▶

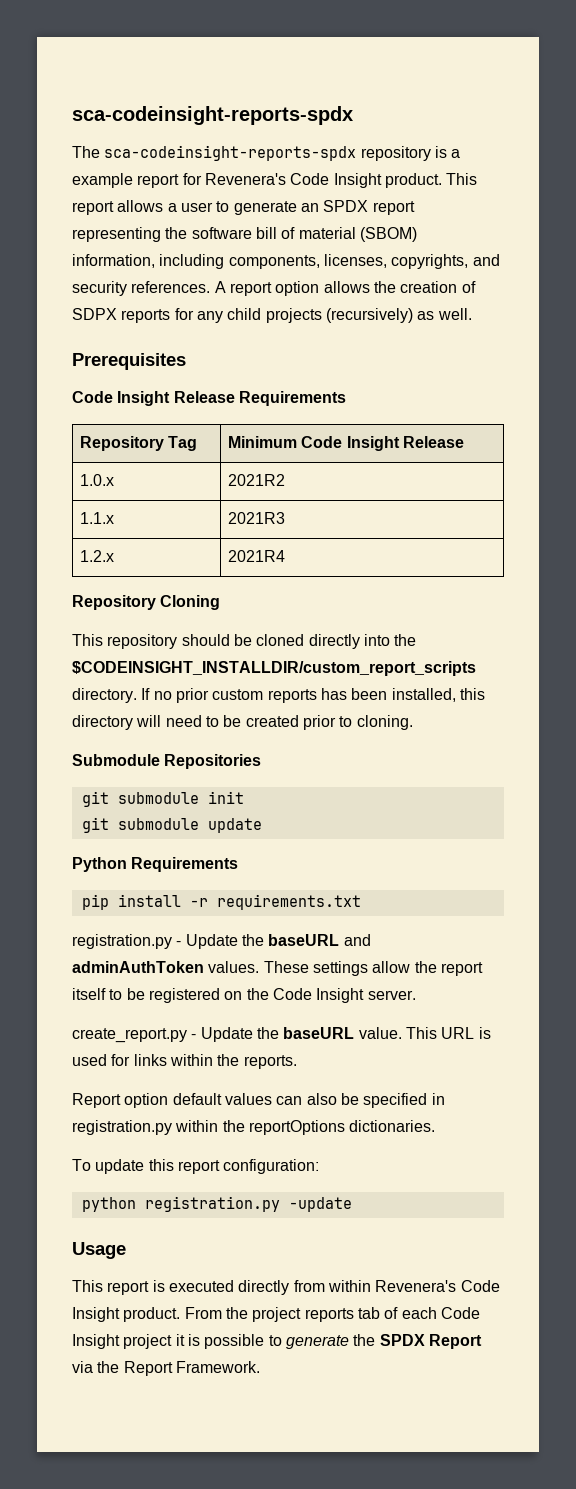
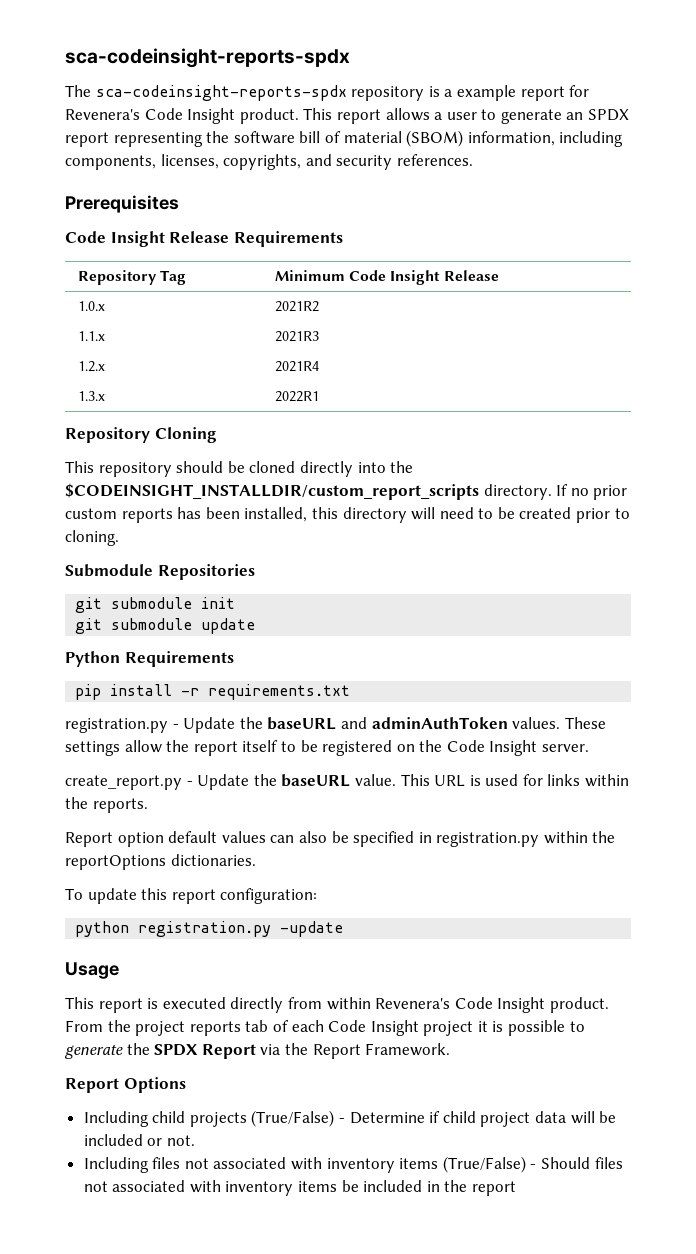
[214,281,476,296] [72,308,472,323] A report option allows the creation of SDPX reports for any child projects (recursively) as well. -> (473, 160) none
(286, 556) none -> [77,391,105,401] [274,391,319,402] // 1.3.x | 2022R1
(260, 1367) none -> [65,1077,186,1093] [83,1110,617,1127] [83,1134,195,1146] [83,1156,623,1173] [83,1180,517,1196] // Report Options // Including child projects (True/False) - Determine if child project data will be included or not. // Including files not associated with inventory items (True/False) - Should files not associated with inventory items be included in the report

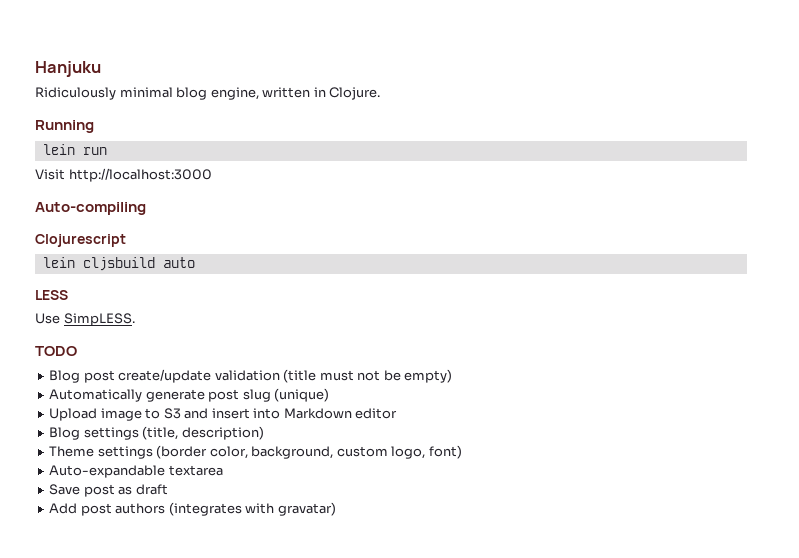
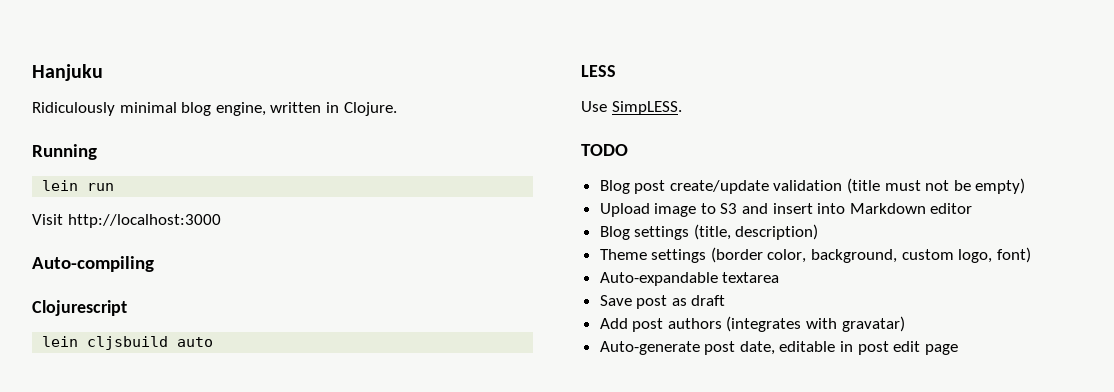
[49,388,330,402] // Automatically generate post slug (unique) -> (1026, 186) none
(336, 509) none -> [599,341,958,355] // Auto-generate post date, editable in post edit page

◀

In the answer, the data should reappear exactly, with no pictures.

> [Response for this exercise]
[214,281,476,296] [72,308,472,323] A report option allows the creation of SDPX reports for any child projects (recursively) as well. -> (473, 160) none
(286, 556) none -> [77,391,105,401] [274,391,319,402] // 1.3.x | 2022R1
(260, 1367) none -> [65,1077,186,1093] [83,1110,617,1127] [83,1134,195,1146] [83,1156,623,1173] [83,1180,517,1196] // Report Options // Including child projects (True/False) - Determine if child project data will be included or not. // Including files not associated with inventory items (True/False) - Should files not associated with inventory items be included in the report

[49,388,330,402] // Automatically generate post slug (unique) -> (1026, 186) none
(336, 509) none -> [599,341,958,355] // Auto-generate post date, editable in post edit page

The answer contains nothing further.